● About this exercise: Everything from the line that holds "[703,515,720,520] 。 -> [685,541,690,543] ." through the end of the data below should be output exactly, both ends included.

+===+

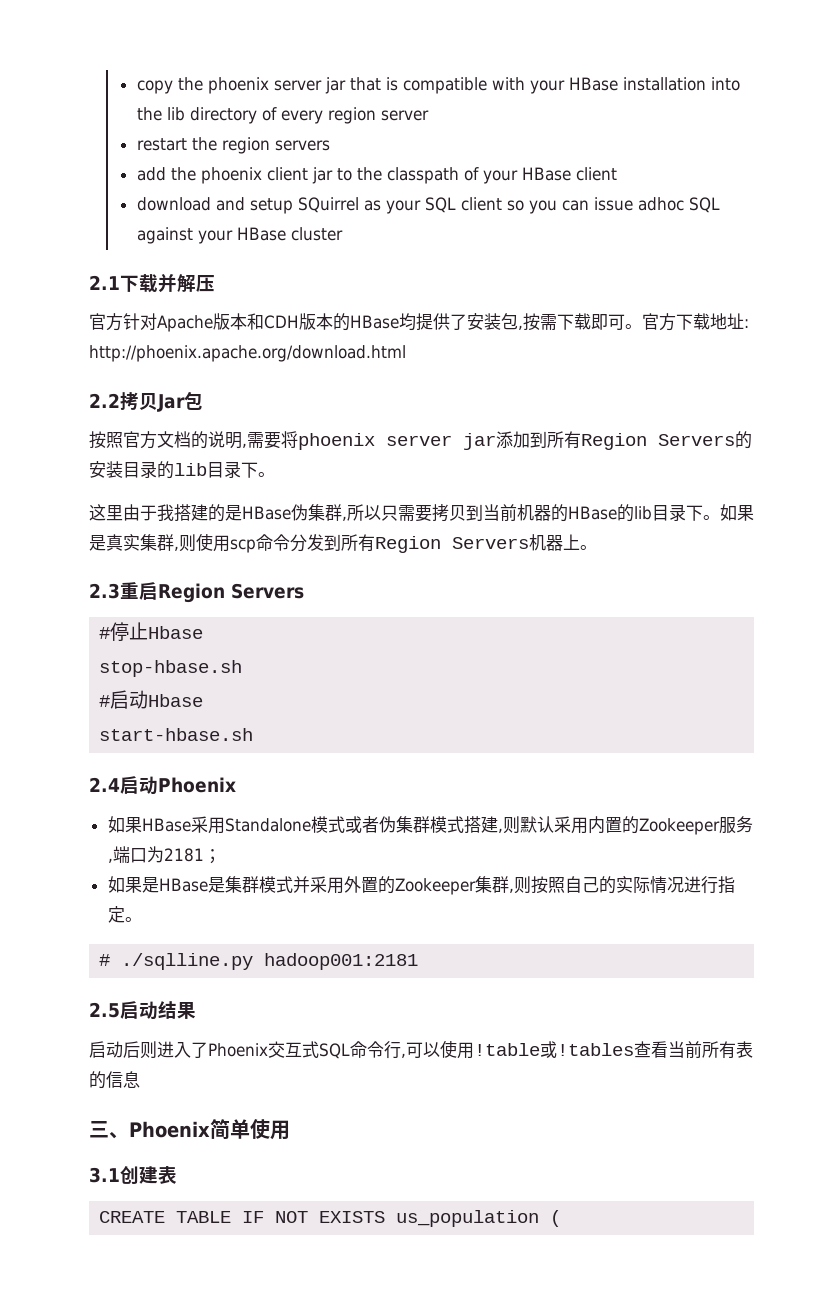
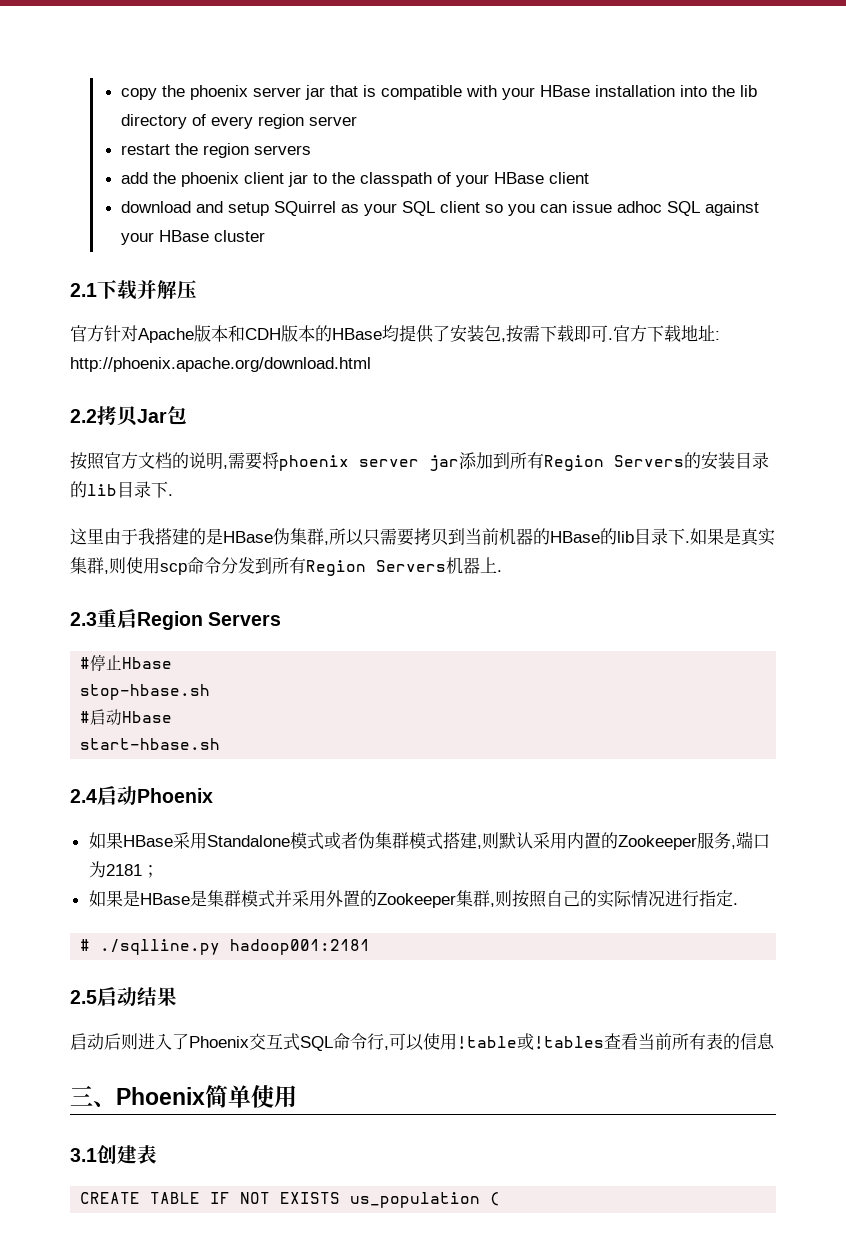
[625,324,642,329] 。 -> [608,338,613,340] .
[258,472,275,477] 。 -> [168,494,173,496] .
[703,515,720,520] 。 -> [685,541,690,543] .
[580,545,597,550] 。 -> [497,570,502,572] .
[124,917,142,922] 。 -> [732,903,738,905] .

+===+

● Expected answer:
[703,515,720,520] 。 -> [685,541,690,543] .
[580,545,597,550] 。 -> [497,570,502,572] .
[124,917,142,922] 。 -> [732,903,738,905] .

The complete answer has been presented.